「タヌキ紳士登場」小田基義監督、1948年公開。
人間世界にはびこるたぬきの正体を見届け征伐する目的でたぬきの代表に選ばれたのがエンタツたぬきとアチャコたぬき。アチャコは妻サカエが十日ほど前猟師に生どりされたので、彼女の捜索も兼ねて二人は山を下りる。人里近く犬にほえられるが、うまくハンターに化けて難をさけ、犬の持主狸福党総裁大山金兵衛からは新興成金と見られて同党の後援者に祭りあげられる。そして金兵衛の経営する平和ホテルに招じられ大歓迎を受けるが、このホテルは中川こまの亡夫の所有であったのをわずかな借金のかたに金兵衛が取りあげたもので、こまと娘の鳩子は今使用人として使われ、鳩子の恋人事務員の正一は金兵衛の娘孔雀の邪魔で結婚も出来ない気の毒な状態にあることを知った二人は、義憤を感じて鳩子親子のために援助を申出る。二人は金兵衛からホテルを一億五千万円で買うことにきめる。何も知らない金兵衛夫婦は娘孔雀に意を含めて更に二人から金をしぼる目的で、エンタツと婚約させる。一方金兵衛が養狸場も持っていることを知った二人は、そこを訪ねてみるとアチャコの妻サカエを発見する。エンタツ、アチャコ、サカエは木の葉を百円札にかえてホテルを買取り、こま親子の手に返し、エンタツは孔雀との結婚もけってアチャコ夫婦に養狸場の仲間全部を連れて山に帰る。
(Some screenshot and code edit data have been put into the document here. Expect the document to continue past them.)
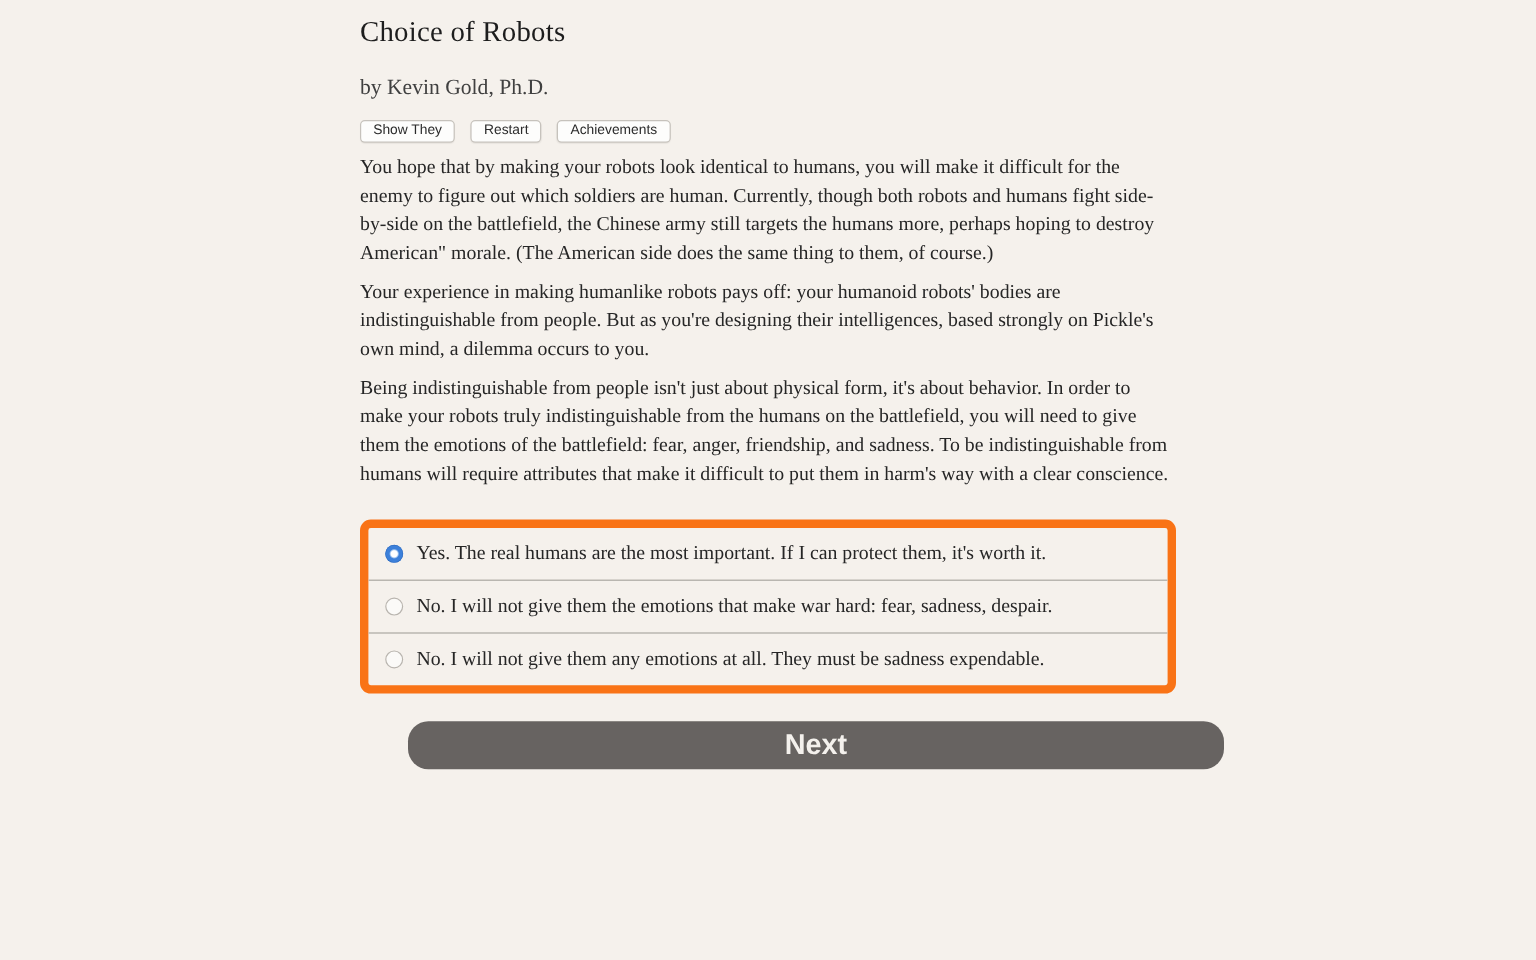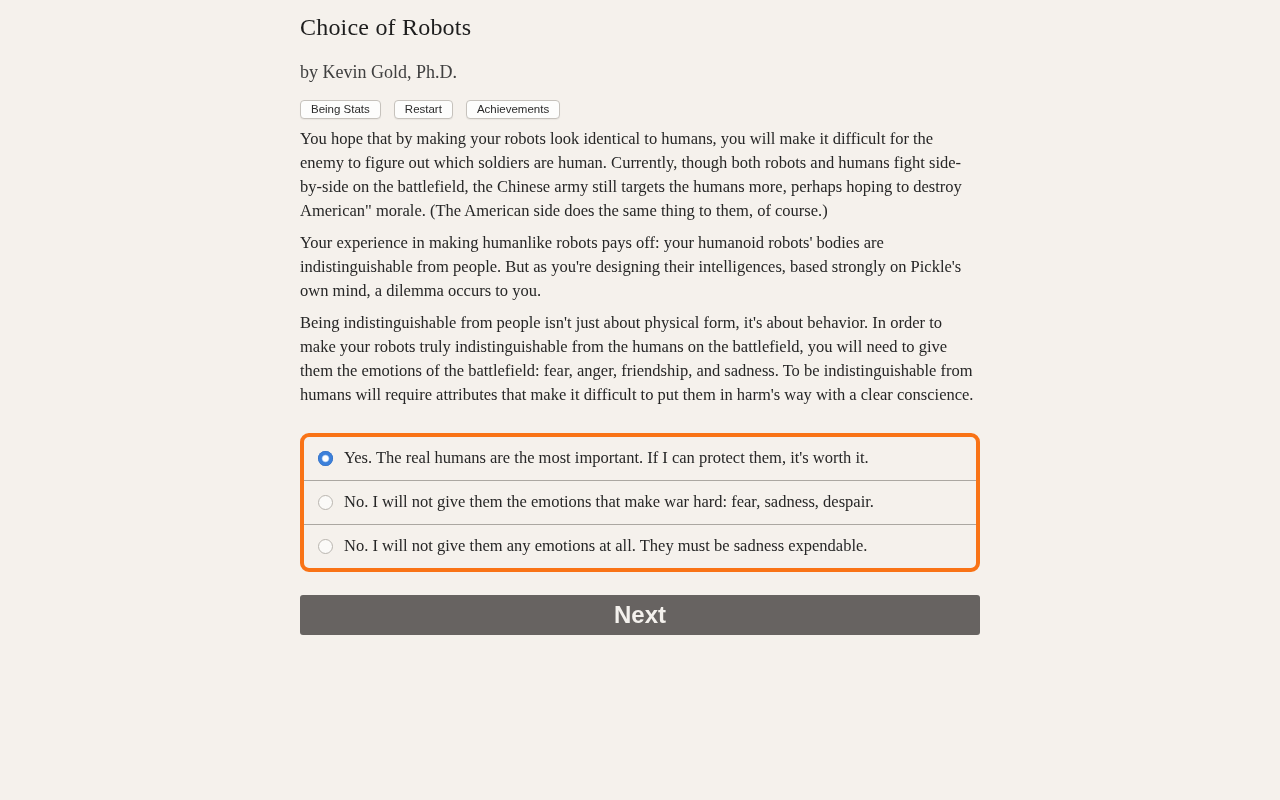--- a/index.html
+++ b/index.html
@@ -45,21 +45,21 @@
     font-size: 16.5px;
     line-height: 24px;
     margin-top: 8px;
     color: #262626;
   }
   .story p.question {
     margin-top: 24px;
   }
   .options-box {
     margin-top: 26px;
-    border: 4px solid #f97316;
+    border: 7px solid #f97316;
     border-radius: 9px;
     overflow: hidden;
   }
   .option-row {
     display: flex;
     align-items: center;
     gap: 11px;
     padding: 10px 14px 11px 14px;
     border-bottom: 1px solid #aba7a1;
     cursor: pointer;
@@ -86,39 +86,40 @@
     color: #262626;
     line-height: 22px;
   }
   .next-button {
     display: block;
     width: 100%;
     margin-top: 23px;
     height: 40px;
     background: #676361;
     border: none;
-    border-radius: 3px;
+    border-radius: 17px;
     color: #f4f1ed;
     font-family: "Liberation Sans", sans-serif;
     font-size: 24px;
     font-weight: bold;
     cursor: pointer;
+    margin-left: 40px;
   }
 </style>
 </head>
 <body>
 
 <div class="page">
 
   <h1 class="game-title">Choice of Robots</h1>
 
   <div class="byline">by Kevin Gold, Ph.D.</div>
 
   <div class="toolbar">
-    <button type="button">Being Stats</button>
+    <button type="button">Show They</button>
     <button type="button">Restart</button>
     <button type="button">Achievements</button>
   </div>
 
   <div class="story">
     <p>You hope that by making your robots look identical to humans, you will make it difficult for the enemy to figure out which soldiers are human. Currently, though both robots and humans fight side-by-side on the battlefield, the Chinese army still targets the humans more, perhaps hoping to destroy American" morale. (The American side does the same thing to them, of course.)</p>
     <p>Your experience in making humanlike robots pays off: your humanoid robots' bodies are indistinguishable from people. But as you're designing their intelligences, based strongly on Pickle's own mind, a dilemma occurs to you.</p>
     <p>Being indistinguishable from people isn't just about physical form, it's about behavior. In order to make your robots truly indistinguishable from the humans on the battlefield, you will need to give them the emotions of the battlefield: fear, anger, friendship, and sadness. To be indistinguishable from humans will require attributes that make it difficult to put them in harm's way with a clear conscience.</p>
   </div>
二人の大狸ポン王に対する報告書--人間狸の征伐は人間自身が化かされぬ眼を持つことである。
映画.comより
エンタツアチャコがタヌキに扮するモダンでセンスの良い東宝製作のコメディ映画。
バケの皮がはがれた時の描写に本物のタヌキを使うという稀有な作品。
素朴で可愛いタヌキアニメ、人間界に巣食うシッポの生えた悪いタヌキども、そしてホンモノのタヌキもいっぱい…ともうタヌキ全部盛りのタヌキ映画の大傑作。タヌキ好き必見。